Mentales Training vor Impfung kann Antikörperwerte steigern


27.01.2026 – 08:00 UhrLesedauer: 2 Min.

Impfung: Die Wirkung lässt sich möglicherweise durch mentales Training verbessern. (Quelle: gorodenkoff/getty-images-bilder)

Wer mit gezieltem Training bestimmte Bereiche im Hirn aktiviert, beeinflusst womöglich, wie gut eine Impfung wirkt. Eine Studie gibt neue Einblicke.

Wie stark die Immunantwort auf eine Impfung ausfällt, wird offenbar auch vom Gehirn beeinflusst. Eine kürzlich in der Fachzeitschrift „Nature Medicine“ veröffentlichte Studie zeigt, dass sich die Reaktion der körpereigenen Abwehr auf einen Impfstoff möglicherweise verbessern kann, wenn vorher das Belohnungszentrum im Hirn gezielt aktiviert wird. Dabei ging es nicht um „positives Denken“ im herkömmlichen Sinn.

Für die Studie nutzen die Forscher die sogenannte funktionelle Magnetresonanztomografie (fMRT). Ein bildgebendes Verfahren, mit dem sich Gehirnaktivität aufzeigen lässt. Die insgesamt 85 Probanden erlernten auf diese Weise, wie sie mit positiven Gedanken, Gefühlen und Erinnerungen gezielte Bereiche im Gehirn aktivieren.
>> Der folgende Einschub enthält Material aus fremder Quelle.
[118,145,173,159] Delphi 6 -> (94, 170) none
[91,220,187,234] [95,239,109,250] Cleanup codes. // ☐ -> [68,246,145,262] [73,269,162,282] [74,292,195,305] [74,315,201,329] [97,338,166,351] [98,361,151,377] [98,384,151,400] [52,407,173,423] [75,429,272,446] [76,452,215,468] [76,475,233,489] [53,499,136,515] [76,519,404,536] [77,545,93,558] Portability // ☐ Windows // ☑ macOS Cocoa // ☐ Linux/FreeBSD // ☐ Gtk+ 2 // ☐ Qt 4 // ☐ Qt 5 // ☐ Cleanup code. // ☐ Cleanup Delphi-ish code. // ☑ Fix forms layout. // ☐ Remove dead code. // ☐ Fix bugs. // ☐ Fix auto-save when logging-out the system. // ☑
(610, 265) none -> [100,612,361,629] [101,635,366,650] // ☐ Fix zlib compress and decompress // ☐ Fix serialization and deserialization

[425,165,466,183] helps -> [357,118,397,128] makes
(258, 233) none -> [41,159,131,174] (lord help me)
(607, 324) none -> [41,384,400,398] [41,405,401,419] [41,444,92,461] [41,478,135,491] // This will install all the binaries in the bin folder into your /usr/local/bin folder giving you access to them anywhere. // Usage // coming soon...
Von Interesse war dabei vor allem das „ventrale tegmentale Areal“ (VTA). Diese relative kleine Hirnregion ist zentraler Bestandteil des Belohnungssystems. 68 Studienteilnehmer erlernten, genau diese Region zu aktivieren. Die restlichen Teilnehmer aktivierten nicht das VTA, aber ebenso Hirnbereiche, die auch mit Belohnung zu tun haben.

Im Anschluss an das Training wurden alle Teilnehmer gegen Hepatitis B geimpft. Jeweils zwei und vier Wochen später nahmen die Forscher den Probanden Blut ab und untersuchten die Antikörperwerte.
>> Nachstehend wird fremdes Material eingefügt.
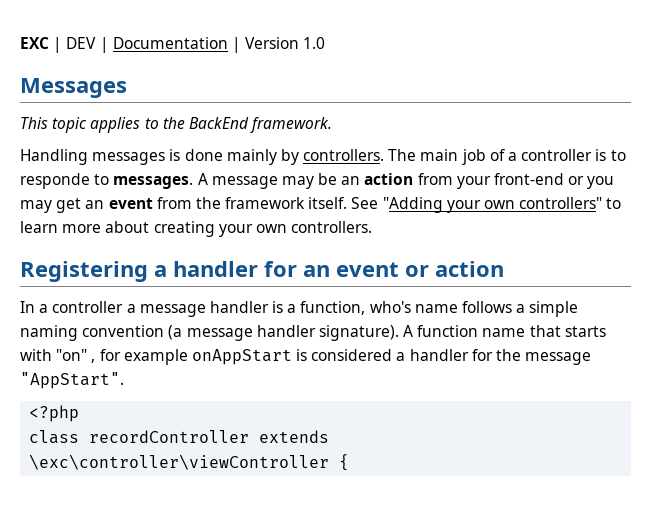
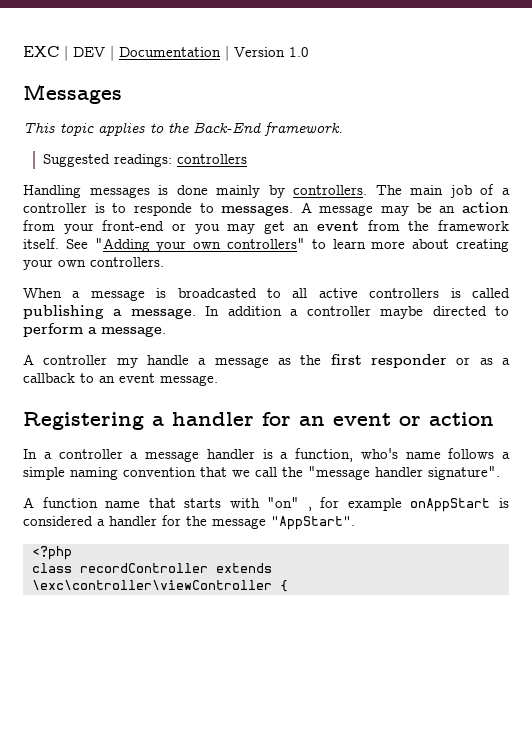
[188,117,249,129] BackEnd -> [193,122,261,133] Back-End
(333, 125) none -> [42,154,247,167] // Suggested readings: controllers
(373, 227) none -> [23,288,510,301] [23,305,510,319] [23,323,166,337] [23,354,510,368] [23,373,218,386] // When a message is broadcasted to all active controllers is called publishing a message. In addition a controller maybe directed to perform a message. // A controller my handle a message as the first responder or as a callback to an event message.
[168,325,399,341] (a message handler signature). -> [200,466,500,480] that we call the "message handler signature". //

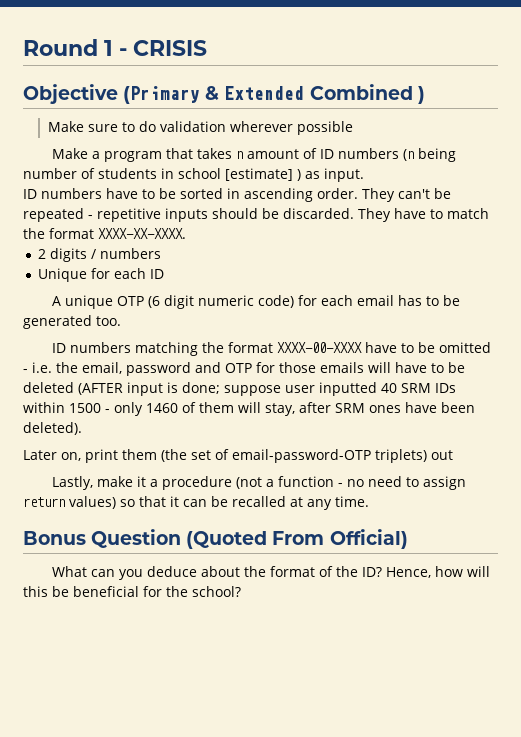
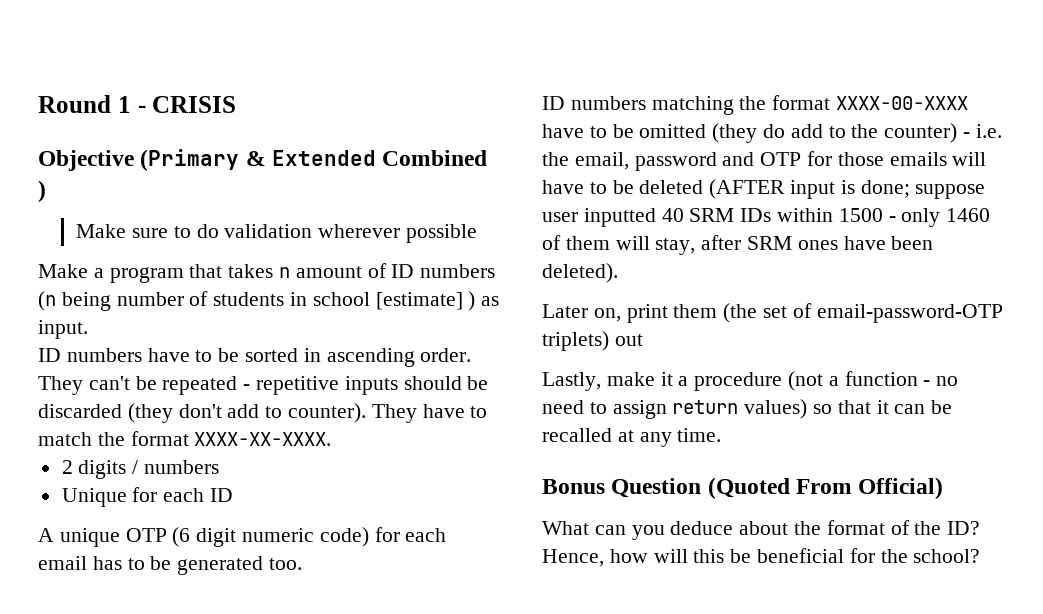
[283,208,354,219] discarded. -> [38,403,367,423] discarded (they don't add to counter).
(491, 347) none -> [712,123,958,143] (they do add to the counter)

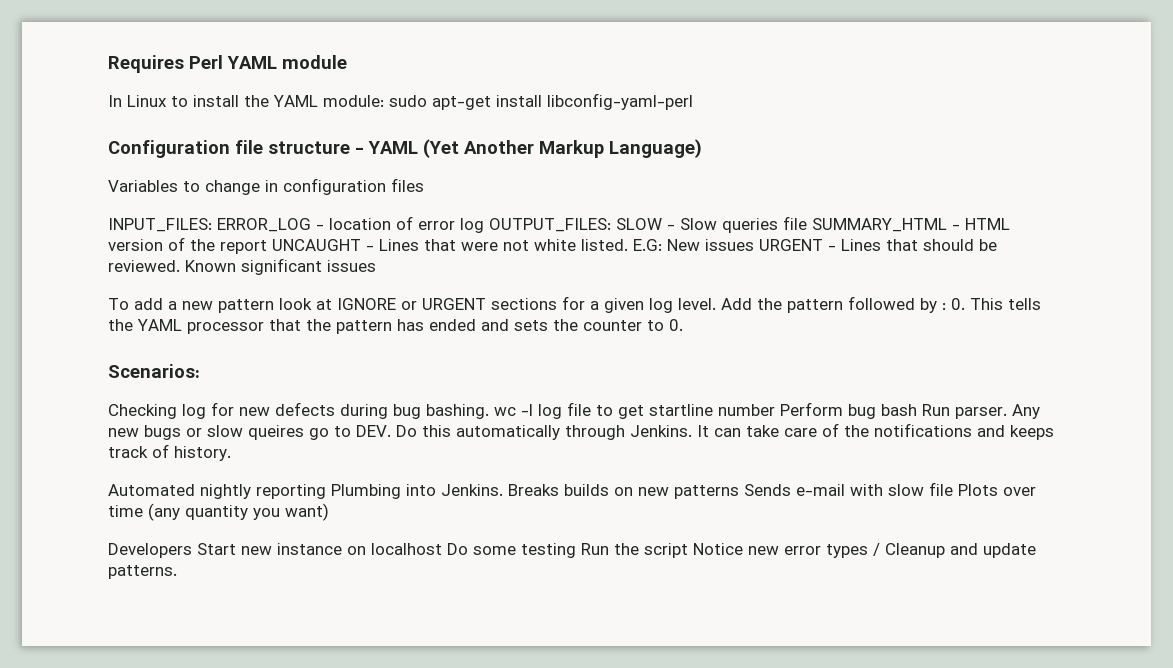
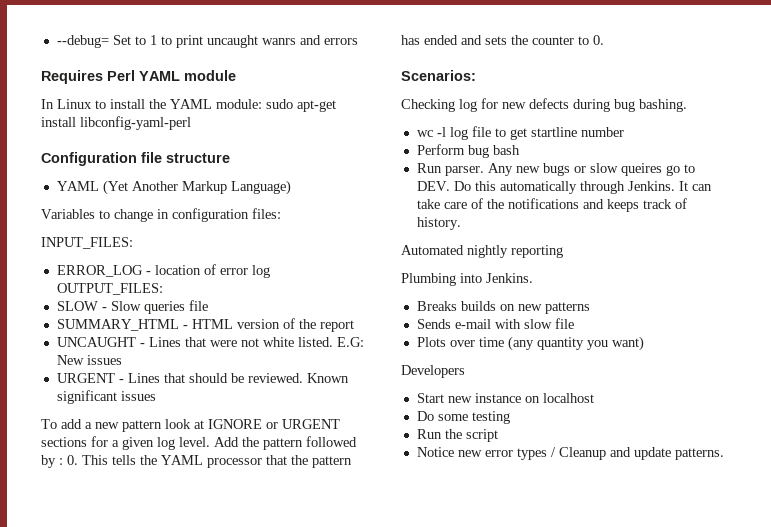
(108, 64) none -> [56,35,358,48] --debug= Set to 1 to print uncaught wanrs and errors //
[355,147,364,154] - -> (230, 158) //
[391,178,424,192] files -> [252,208,281,219] files:
(212, 225) none -> (133, 243) //
(611, 225) none -> (163, 289) //
(807, 223) none -> (208, 305) //
(267, 247) none -> (354, 326) //
(754, 245) none -> (122, 360) //
(489, 411) none -> (687, 105) //
(775, 410) none -> (624, 132) //
(917, 410) none -> (520, 150) //
(326, 491) none -> (563, 251) //
(503, 490) none -> (533, 278) //
(739, 492) none -> (590, 308) //
(953, 489) none -> (574, 323) //
(192, 550) none -> (465, 371) //
(442, 549) none -> (594, 398) //
(576, 550) none -> (510, 417) //
(688, 550) none -> (498, 435) //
Dabei zeigte sich, dass die Antikörperwerte bei jenen Teilnehmern höher waren, die vor der Impfung das VTA gezielt aktiviert hatten. Die Forscher stellten zudem fest, dass vor allem positive Erwartungen wie freudige Aufregung, der Glaube an ein gutes Ergebnis oder die Erwartung eines schönen Ereignisses den Probanden halfen, das aktivierte VTA beim Training stabil zu halten.

„Unsere Studie zeigt, dass das Gehirn nicht nur ein System ist, das auf den Gesundheitszustand des Körpers reagiert, sondern auch ein aktiver Mitgestalter, der ihn beeinflusst“, erklären die Forscher. Sie betonen jedoch, dass die Ergebnisse bislang nur erste Hinweise liefern und weitere Studien nötig sind, um ein umfassenderes Bild zu erhalten.

Auf lange Sicht könnten sich so womöglich nicht invasive Methoden entwickeln lassen, um die körpereigene Immunreaktion gezielt zu unterstützen und medizinische Behandlungen zu ergänzen.